Q & A with Dr. Doug Miller and Dr. Arnett Mace

 

Dr. D. Douglas Miller, dean of the MCG School of Medicine

Dr. D. Douglas Miller, Dean, Medical College of Georgia School of Medicine

Dr. Arnett C. Mace, Jr., Senior Vice President for Academic Affairs and Provost, University of Georgia

What is involved in medical education?

Dr. Miller: Through undergraduate and graduate education, the nation’s medical schools and residency training programs prepare physicians to meet the health needs of the population. Medical education is a serious endeavor; thus it is both extraordinarily complex and highly regulated. To put it in perspective, students entering medical school at MCG in the fall of 2008 will not be fully engaged in the practice of primary care, for example, until as early as 2015. Medical education involves physician offices, hospitals, and interaction with patients in a wide variety of care settings -- in addition to traditional classroom and lab settings.

Why adapt a regional strategy?

Dr. Miller: The partnership strategy represents the best option to expand medical student education in Georgia to meet the pressing need for more physicians in our rapidly growing state.
This strategy is the most viable and affordable option to increase medical student education within a stipulated time frame.

Dr. Mace: I agree. At UGA, we have infrastructure – facilities, teaching expertise, research programs, and proximity to a robust medical community – that can expeditiously be leveraged to meet the needs of training medical students. Historically, the cost of a new medical school was approximately $500 million. Tripp Umbach tells us that this approach is the most cost effective alternative to boost medical education program in the nation.


What does the Tripp Umbach plan mean for MCG?

Dr. Miller: The strategies recommended by Tripp Umbach will enable us to increase MCG’s total medical school enrollment to 1,200 students by 2020. This includes a regional campus, expansion of our two clinical campuses and perhaps the addition of new ones.

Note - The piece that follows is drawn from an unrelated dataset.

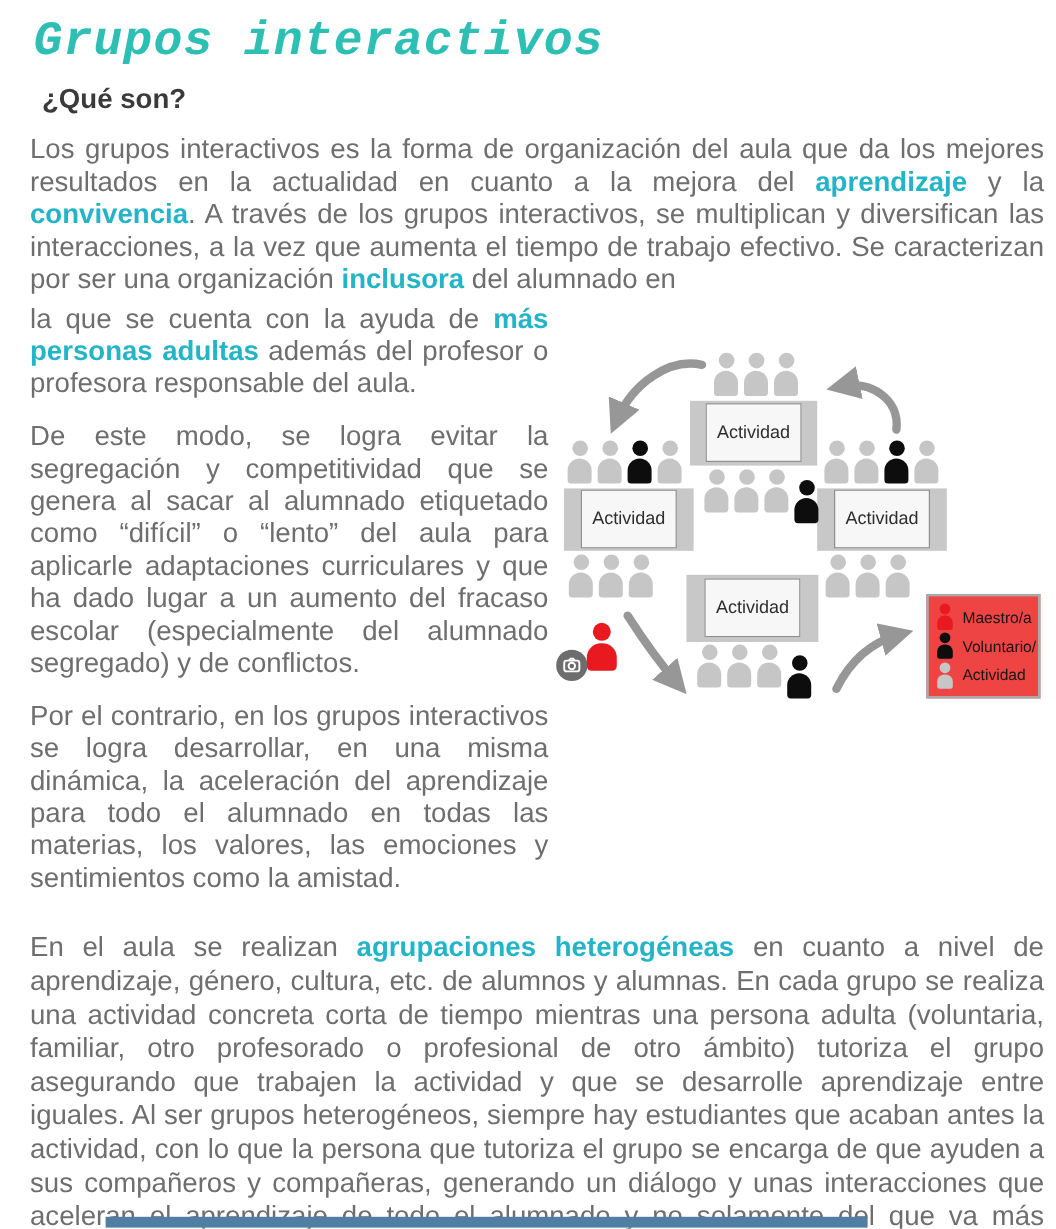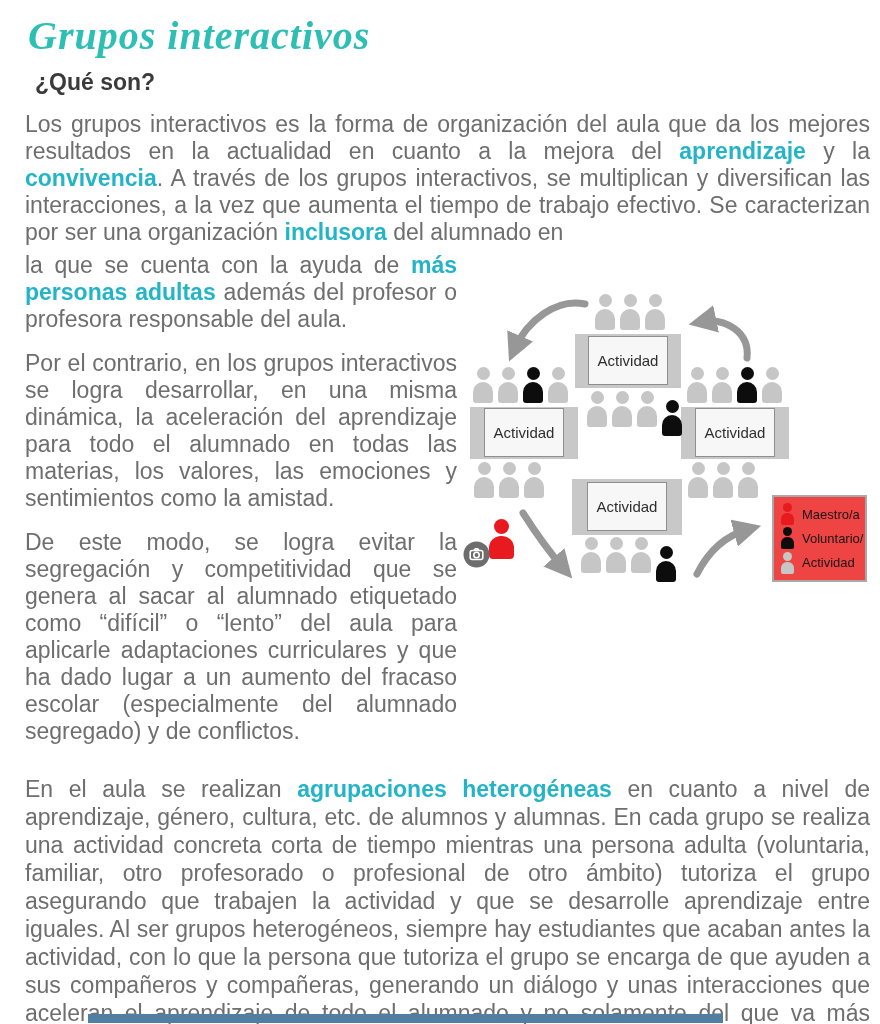"Grupos interactivos" h1.title { font-family: Liberation Serif, serif -> Liberation Mono, monospace }
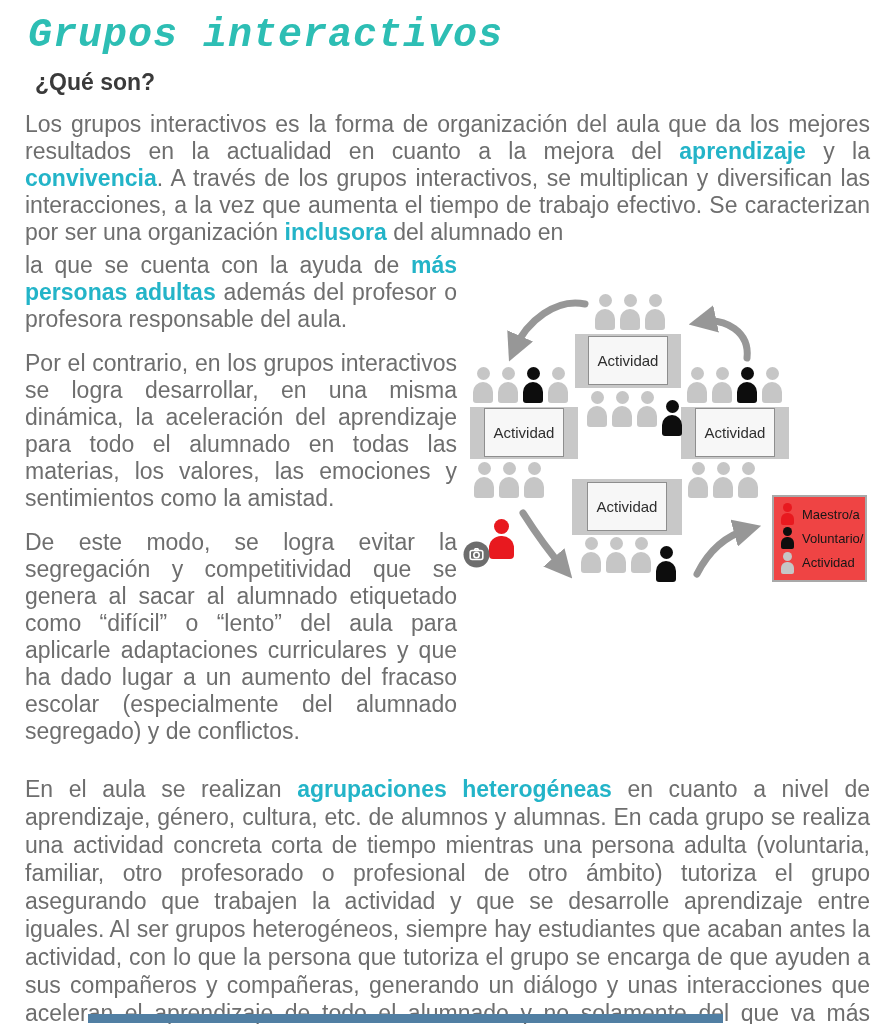"Por el contrario, en los" p.bodytext { order: before "De este modo, se logra" -> after "De este modo, se logra" }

The net result is more physicians for Georgia because we have a strong track record of producing graduates who practice medicine in the state. Fifty four percent of our medical school graduates practice in the state; that compares with a national average of 39 percent of graduates who choose to practice in the state in which they graduate from medical school. But the bottom line is this initiative is not about individual institutions or individual communities. This is about educating more physicians to care for Georgians.

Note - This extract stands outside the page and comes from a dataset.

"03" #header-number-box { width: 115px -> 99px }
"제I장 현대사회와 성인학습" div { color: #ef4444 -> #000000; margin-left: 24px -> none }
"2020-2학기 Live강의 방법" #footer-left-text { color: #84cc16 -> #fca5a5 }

What does the proposed plan mean for UGA?

Dr. Mace: For starters, the plan expands medical education by placing MCG medical students on our Athens health sciences campus and we’re naturally very excited about that. An initial class of 40 students will matriculate no later than 2010 and expand to 60 students by 2017. That means the first doctors educated on the Athens campus will be practicing medicine as early as 2017. In addition, the plan provides an opportunity to transform an existing facility – the Navy Supply School – in a fantastic way, establishing a health sciences campus at UGA that would encompass the MCG School of Medicine Athens campus, the College of Public Health, health communications programs and a biomedical research laboratory. This extraordinarily low cost of acquiring this property provides an incredible advantage to the proposed new Athens campus – as our partnership with MCG will be able to offer competitive tuition and spend additional resources on top-rated faculty.

What are the benefits of collaboration between MCG and UGA?

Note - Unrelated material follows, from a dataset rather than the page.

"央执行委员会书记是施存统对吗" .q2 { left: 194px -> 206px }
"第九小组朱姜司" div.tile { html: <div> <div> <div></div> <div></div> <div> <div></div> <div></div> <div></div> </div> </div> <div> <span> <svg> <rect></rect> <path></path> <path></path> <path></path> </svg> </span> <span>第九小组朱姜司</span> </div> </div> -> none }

Dr. Miller: Collaboration with UGA is attractive for many reasons. We are expanding to the maximum the number of medical students we can educate in Augusta and that’s not enough to meet the target of 1,200 total students by 2020. We need more physicians than we can educate in Augusta and have to develop partnerships to do just that. Athens and the Gainesville area also offer very robust medical communities. There are many physicians who are eager to participate in teaching medical students.

Dr. Mace: Both UGA and MCG have strong research missions, a history of excellence in education, wonderful facilities and very strong program basic science faculty. It’s a great fit. In addition, together MCG and UGA can attract more federal research grant money – enabling us to increase our efforts in this important area.

Have the two institutions worked together before?

Dr. Mace: Yes. One notable example is the partnership between UGA and MCG in training pharmacists. UGA’s College of Pharmacy offers the Doctor of Pharmacy professional degree. Together with MCG, we admit about 125 students a year. The four-year professional program integrates classroom, laboratory and experimental training in a curriculum organized around both human physiology and disease states.

Dr. Miller: In addition, we have an intercollegiate graduate assistantship status agreement with UGA graduate school, so that graduate students who are research assistants at either school can enroll and take courses in their degrees at either school at no further cost. Also, through the M.D.-Ph.D. program, students can take all their Ph.D. courses at any of the four research institutions. MCG’s School of Nursing in Athens also has some agreements with UGA, such as our students can use their library.

What will this partnership ultimately mean for the state of Georgia?

Dr. Miller: With the full implementation of this plan, MCG School of Medicine, through partnerships including the one with University of Georgia, would expand to 1,200 students.